Cdk5 regulates IP3R1-mediated Ca2+ dynamics and Ca2+-mediated cell proliferation

Loss of cyclin-dependent kinase 5 (Cdk5) in the mitochondria-associated endoplasmic reticulum (ER) membranes (MAMs) increases ER-mitochondria tethering and ER Ca2+ transfer to the mitochondria, subsequently increasing mitochondrial Ca2+ concentration ([Ca2+](mt)). This suggests a role for Cdk5 in regulating intracellular Ca2+ dynamics, but how Cdk5 is involved in this process remains to be explored. Using ex vivo primary mouse embryonic fibroblasts (MEFs) isolated from Cdk5(-/-) mouse embryos, we show here that loss of Cdk5 causes an increase in cytosolic Ca(2+)concentration ([Ca2+](cyt)), which is not due to reduced internal Ca2+ store capacity or increased Ca2+ influx from the extracellular milieu.
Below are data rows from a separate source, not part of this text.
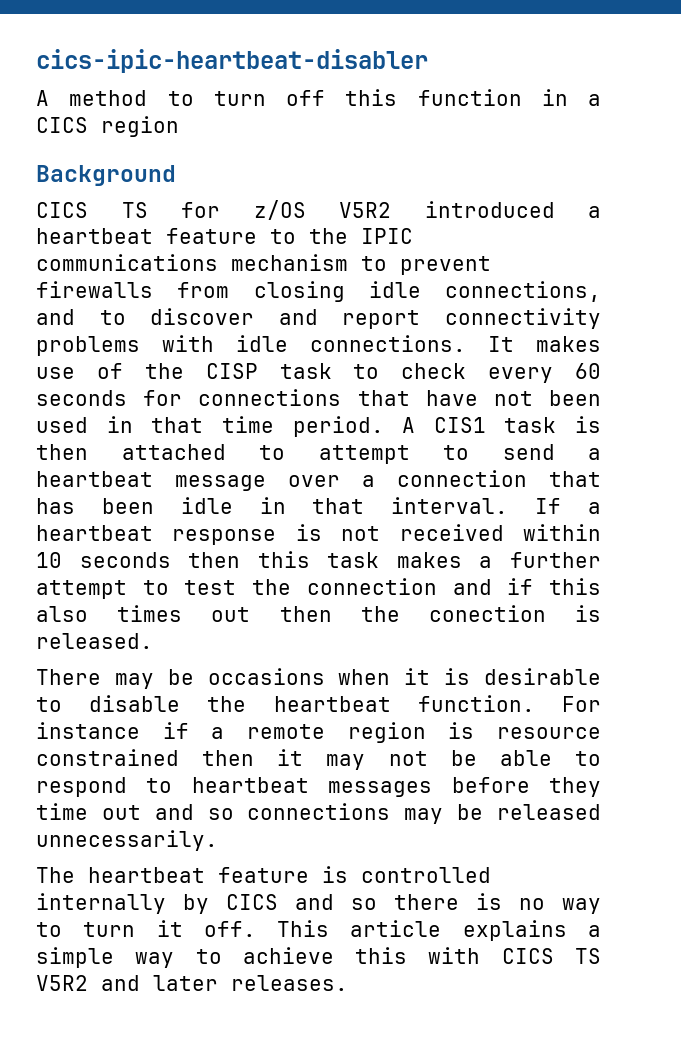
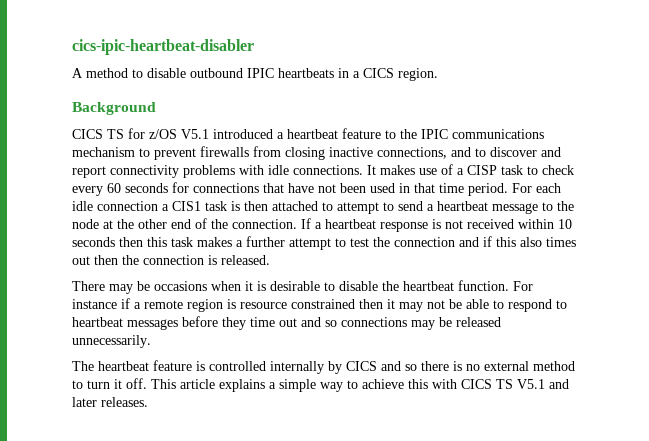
[213,89,522,106] turn off this function -> [147,68,334,78] disable outbound IPIC heartbeats
[101,116,179,137] region -> [398,68,438,81] region.
[339,202,391,218] V5R2 -> [181,129,209,139] V5.1
[368,281,421,298] idle -> [329,147,373,157] inactive
[144,363,184,379] the -> [457,168,464,175] a
[402,417,416,433] A -> [512,183,561,193] [72,201,169,211] For each idle connection a
[288,470,601,487] [36,497,509,514] over a connection that has been idle in that interval. -> [542,201,574,211] [72,218,297,229] to the node at the other end of the connection.
[428,605,546,622] conection -> [143,255,204,265] connection
[562,898,601,914] way -> [484,361,575,371] external method
[36,975,88,991] V5R2 -> [517,379,545,389] V5.1

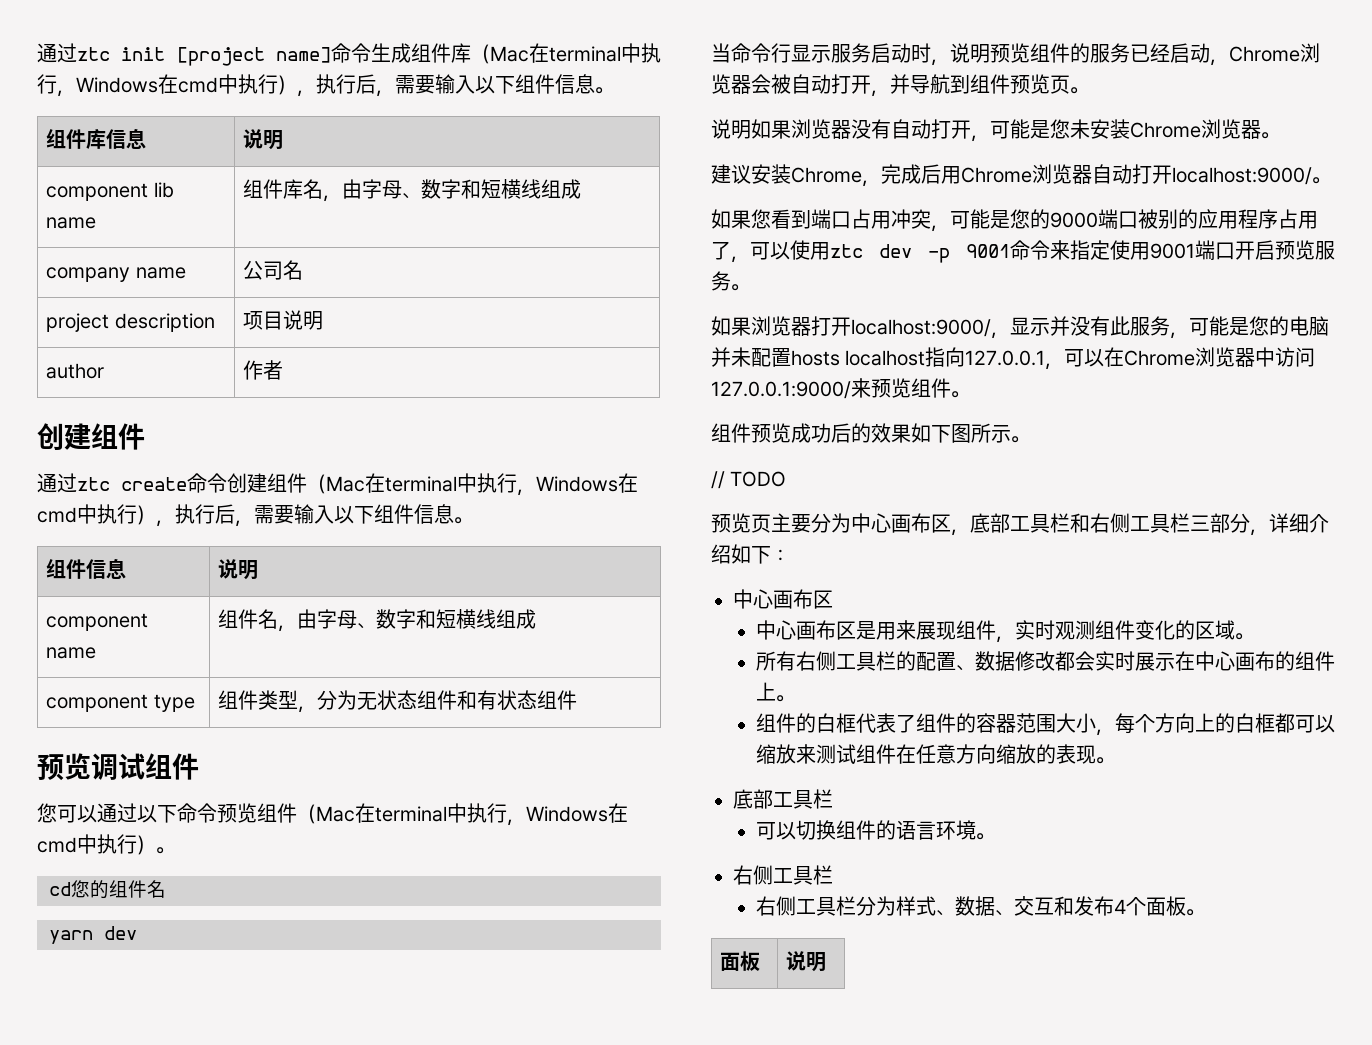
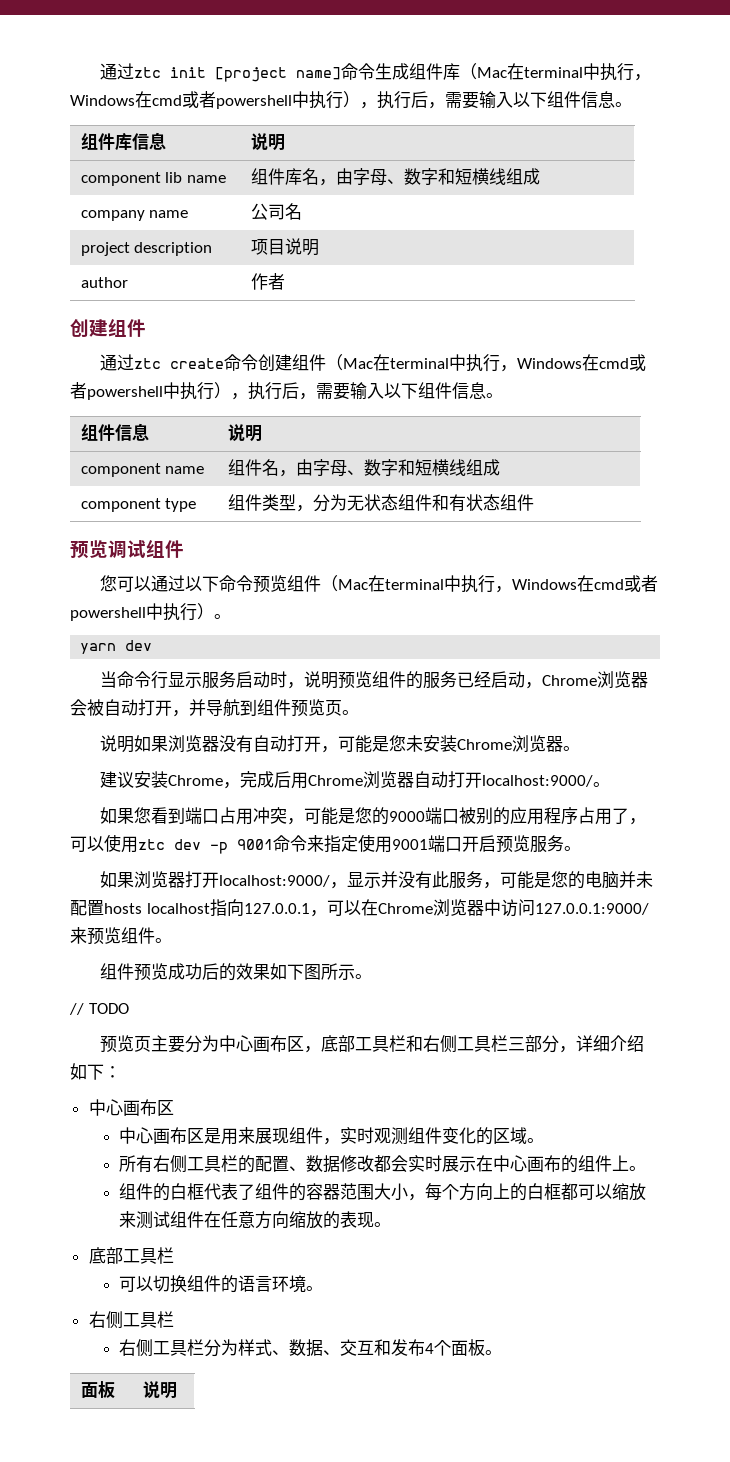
(218, 85) none -> [182,91,292,109] 或者powershell
(77, 515) none -> [628,354,646,371] [70,382,163,400] 或者powershell
(77, 845) none -> [623,575,658,592] [70,607,146,621] 或者powershell
[49,880,166,899] // cd您的组件名 -> (231, 616) none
Instead, by stimulation with ATP that mediates release of Ca2+ from internal stores, we determined that the rise in [Ca2+](cyt) in Cdk5(-/-) MEFs is due to increased inositol 1,4,5-trisphosphate receptor (IP3R)-mediated Ca2+ release from internal stores. Cdk5 interacts with the IP3R1 Ca2+ channel and phosphorylates it at Ser(421). Such phosphorylation controls IP3R1-mediated Ca2+ release as loss of Cdk5, and thus, loss of IP3R1 Ser(421) phosphorylation triggers an increase in IP3R1-mediated Ca2+ release in Cdk5(-/-) MEFs, resulting in elevated [Ca2+](cyt). Elevated [Ca2+](cyt) in these cells further induces the production of reactive oxygen species (ROS), which upregulates the levels of Nrf2 and its targets, Prx1 and Prx2. Cdk5(-/-) MEFs, which have elevated [Ca2+](cyt), proliferate at a faster rate compared to wt, and Cdk5(-/-) embryos have increased body weight and size compared to their wt littermates. Taken together, we show that altered IP3R1-mediated Ca2+ dynamics due to Cdk5 loss correspond to accelerated cell proliferation that correlates with increased body weight and size in Cdk5(-/-) embryos.

Automated summary

Loss of Cdk5 causes an increase in cytosolic calcium concentration, promoting cell proliferation and increased body weight in embryos. Cdk5 interacts with IP3R1 and regulates IP3R1-mediated calcium release through phosphorylation.